Task directions:
An exact transcription of every entry is required, with the images left out.

Records for this exercise:
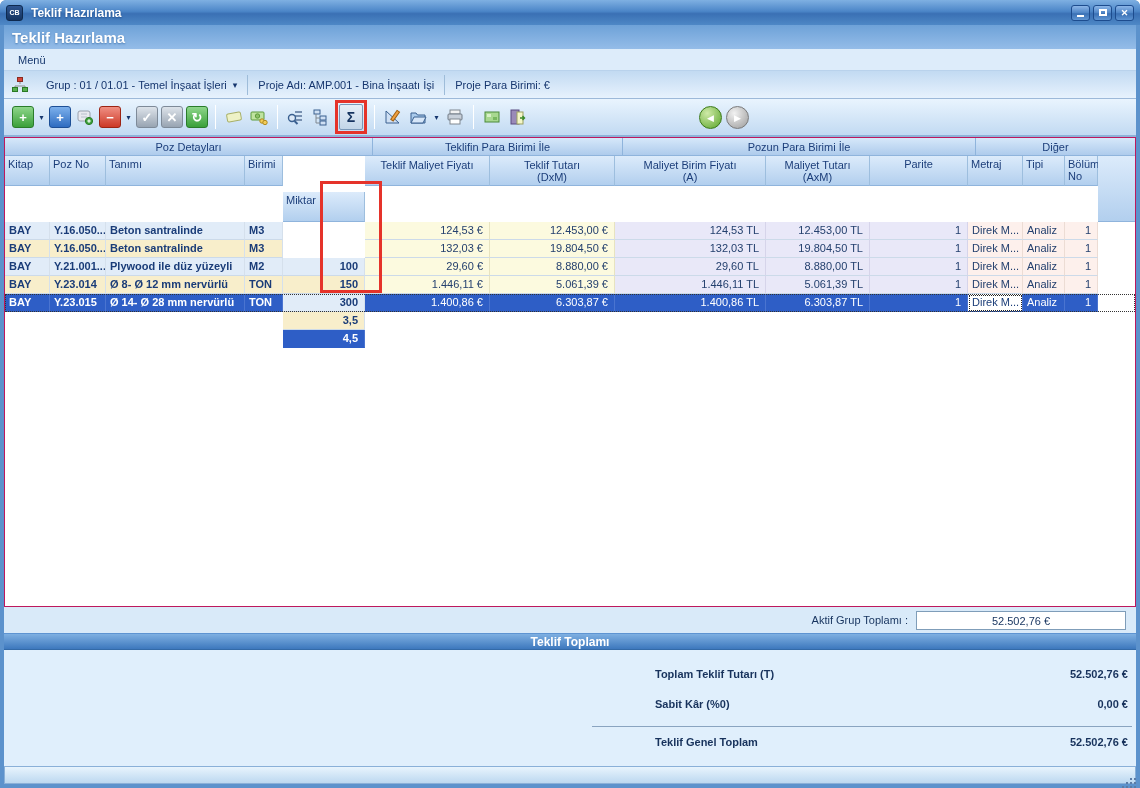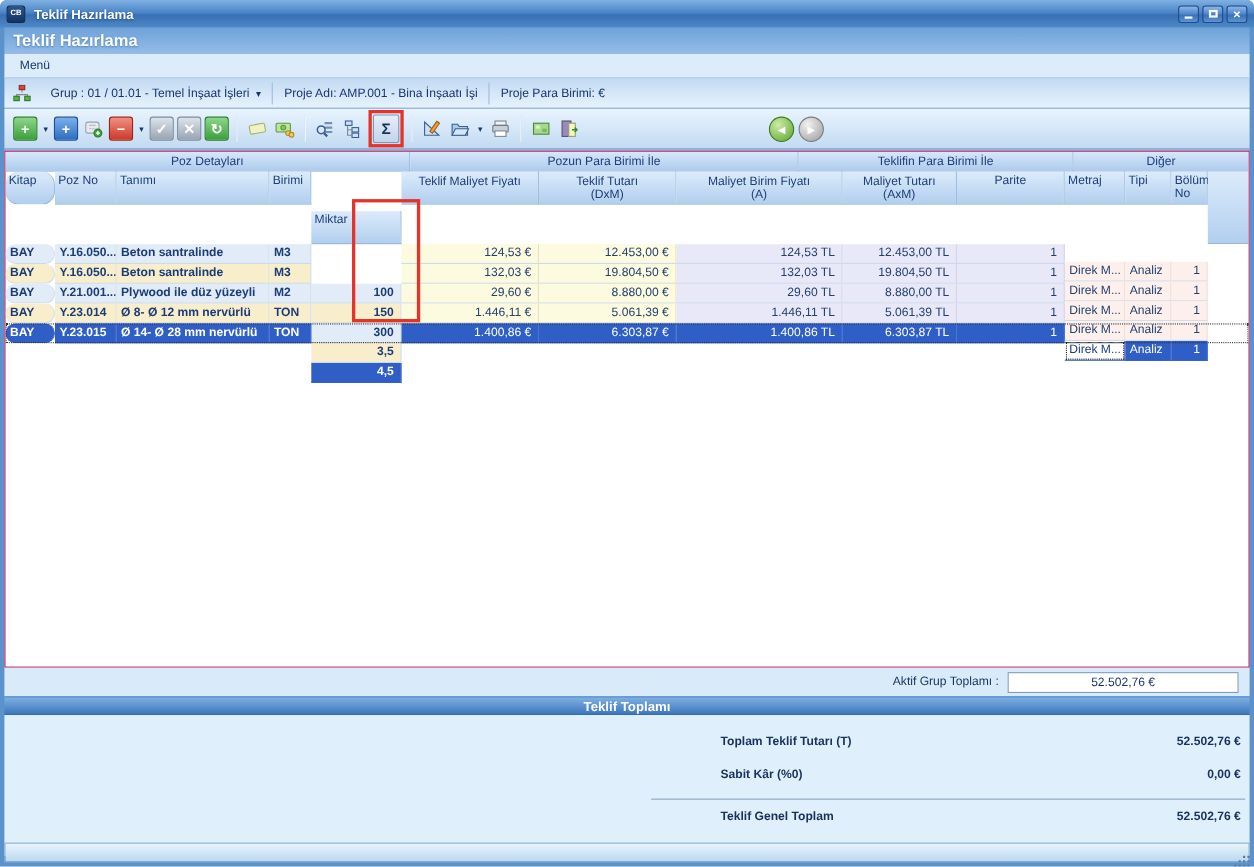--- a/index.html
+++ b/index.html
@@ -269,8 +269,8 @@
   <div class="grid">
     <div class="grow">
       <div class="ghc" style="width:368px">Poz Detayları</div>
+      <div class="ghc" style="width:250px">Teklifin Para Birimi İle</div>
       <div class="ghc" style="width:353px">Pozun Para Birimi İle</div>
-      <div class="ghc" style="width:250px">Teklifin Para Birimi İle</div>
       <div class="ghc" style="width:130px;flex:1;border-right:none">Diğer</div>
     </div>
     <div class="grow">

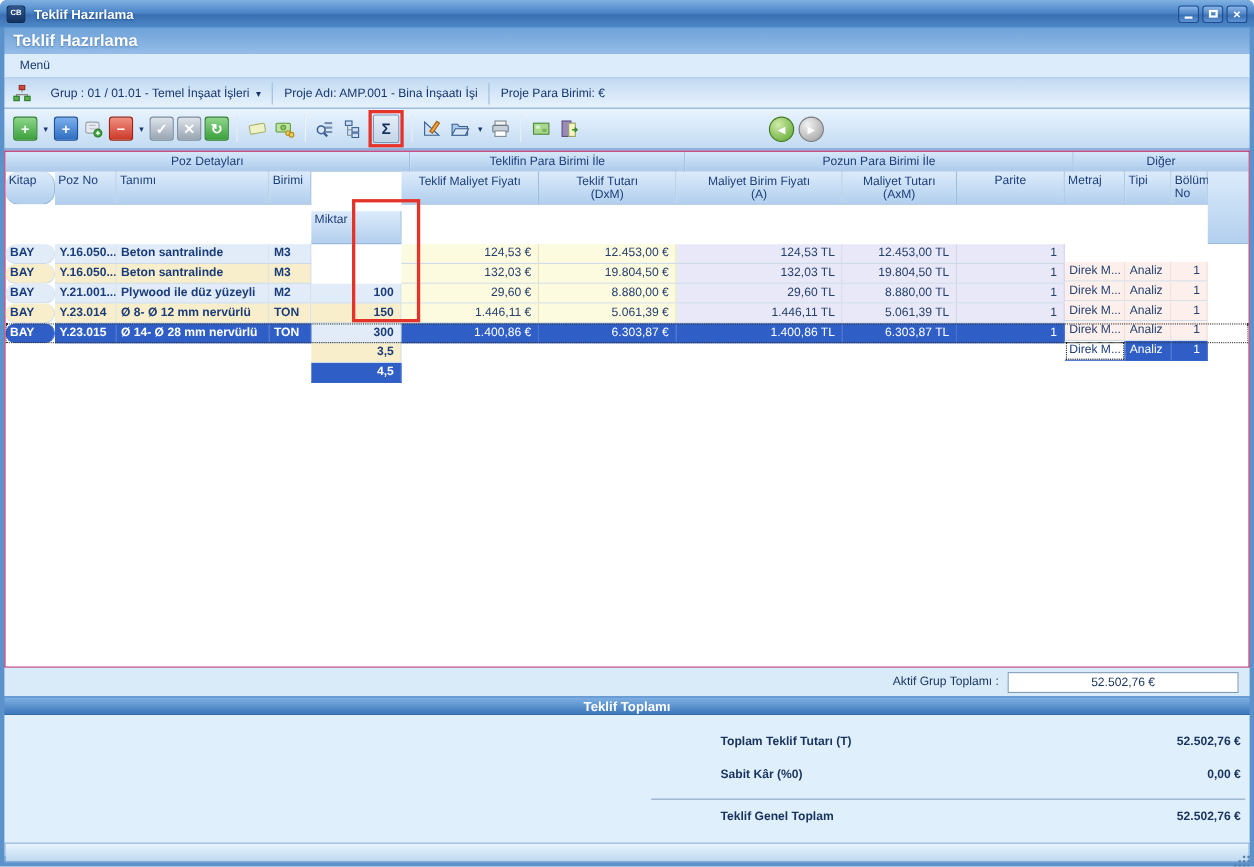--- a/index.html
+++ b/index.html
@@ -72,7 +72,7 @@
   .drow { display: flex; height: 18px; }
   .dc { flex: none; height: 18px; line-height: 17px; padding: 0 4px; color: #24406e; white-space: nowrap; overflow: hidden;
     border-right: 1px solid #d5e0ec; border-bottom: 1px solid #ccdae9; }
-  .c0 { width: 45px; border-radius: 12px; } .c1 { width: 56px; } .c2 { width: 139px; } .c3 { width: 38px; } .c4 { width: 82px; margin-top: 36px; }
+  .c0 { width: 45px; } .c1 { width: 56px; } .c2 { width: 139px; } .c3 { width: 38px; } .c4 { width: 82px; margin-top: 36px; }
   .c5 { width: 125px; } .c6 { width: 125px; } .c7 { width: 151px; } .c8 { width: 104px; } .c9 { width: 98px; text-align: center; }
   .c10 { width: 55px; } .c11 { width: 42px; } .c12 { width: 33px; }
   .num { text-align: right; padding-right: 6px; }

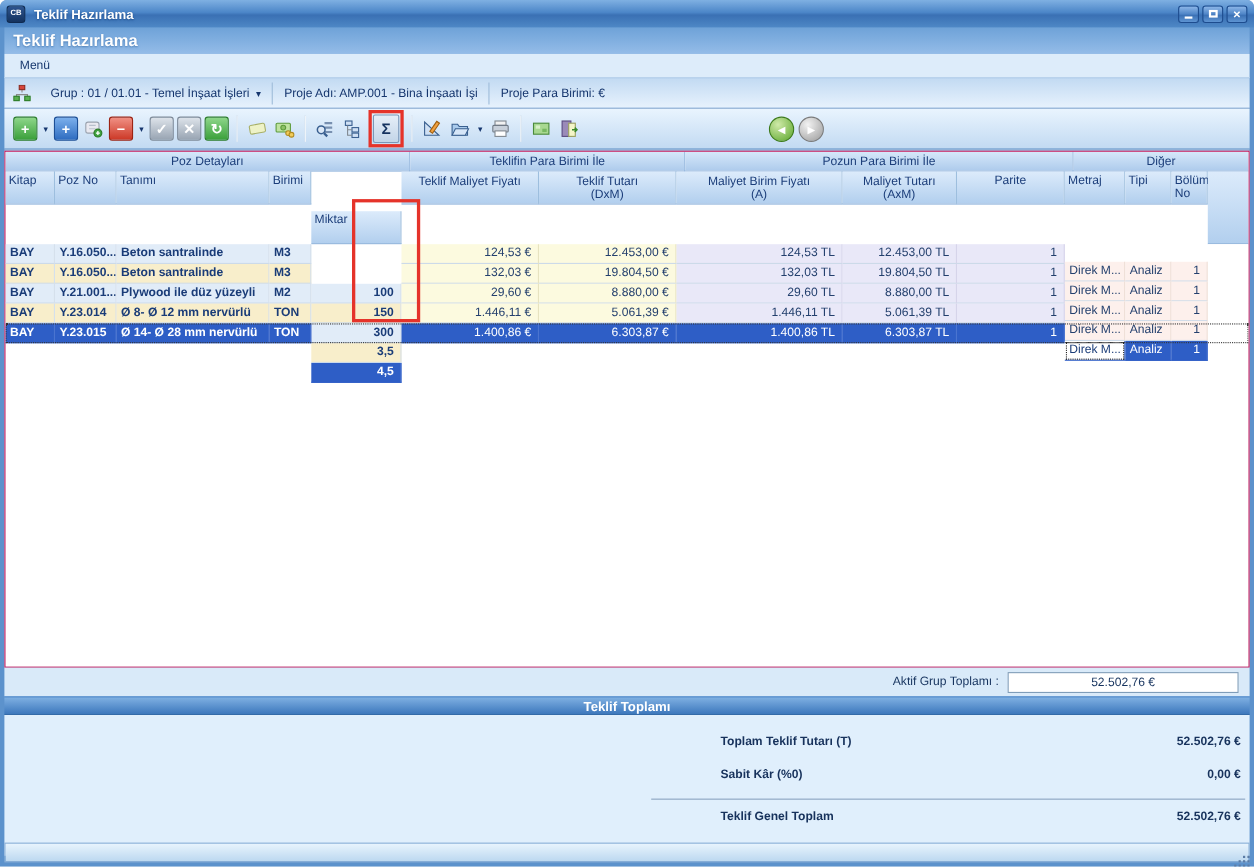--- a/index.html
+++ b/index.html
@@ -81,7 +81,7 @@
   .row-b .poz { background: #f8eecb; }
   .dc.eu { background: #fcfadf; border-right-color: #e7e3c0; }
   .dc.tl { background: #e9e8f8; border-right-color: #d6d4ea; }
-  .dc.pk { background: #fdf0ec; border-right-color: #ecdcd4; margin-top: 16px; }
+  .dc.pk { background: #fdf0ec; border-right-color: #ecdcd4; }
   .dfill { flex: 1; background: #fff; }
   .row-sel { outline: 1px dotted #333; outline-offset: -1px; }
   .row-sel .dc { background: #2e5ec6 !important; color: #fff !important; border-right-color: #4a74d0; border-bottom-color: #2e5ec6; }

Your solution:
--- a/index.html
+++ b/index.html
@@ -269,8 +269,8 @@
   <div class="grid">
     <div class="grow">
       <div class="ghc" style="width:368px">Poz Detayları</div>
+      <div class="ghc" style="width:250px">Teklifin Para Birimi İle</div>
       <div class="ghc" style="width:353px">Pozun Para Birimi İle</div>
-      <div class="ghc" style="width:250px">Teklifin Para Birimi İle</div>
       <div class="ghc" style="width:130px;flex:1;border-right:none">Diğer</div>
     </div>
     <div class="grow">

--- a/index.html
+++ b/index.html
@@ -72,7 +72,7 @@
   .drow { display: flex; height: 18px; }
   .dc { flex: none; height: 18px; line-height: 17px; padding: 0 4px; color: #24406e; white-space: nowrap; overflow: hidden;
     border-right: 1px solid #d5e0ec; border-bottom: 1px solid #ccdae9; }
-  .c0 { width: 45px; border-radius: 12px; } .c1 { width: 56px; } .c2 { width: 139px; } .c3 { width: 38px; } .c4 { width: 82px; margin-top: 36px; }
+  .c0 { width: 45px; } .c1 { width: 56px; } .c2 { width: 139px; } .c3 { width: 38px; } .c4 { width: 82px; margin-top: 36px; }
   .c5 { width: 125px; } .c6 { width: 125px; } .c7 { width: 151px; } .c8 { width: 104px; } .c9 { width: 98px; text-align: center; }
   .c10 { width: 55px; } .c11 { width: 42px; } .c12 { width: 33px; }
   .num { text-align: right; padding-right: 6px; }

--- a/index.html
+++ b/index.html
@@ -81,7 +81,7 @@
   .row-b .poz { background: #f8eecb; }
   .dc.eu { background: #fcfadf; border-right-color: #e7e3c0; }
   .dc.tl { background: #e9e8f8; border-right-color: #d6d4ea; }
-  .dc.pk { background: #fdf0ec; border-right-color: #ecdcd4; margin-top: 16px; }
+  .dc.pk { background: #fdf0ec; border-right-color: #ecdcd4; }
   .dfill { flex: 1; background: #fff; }
   .row-sel { outline: 1px dotted #333; outline-offset: -1px; }
   .row-sel .dc { background: #2e5ec6 !important; color: #fff !important; border-right-color: #4a74d0; border-bottom-color: #2e5ec6; }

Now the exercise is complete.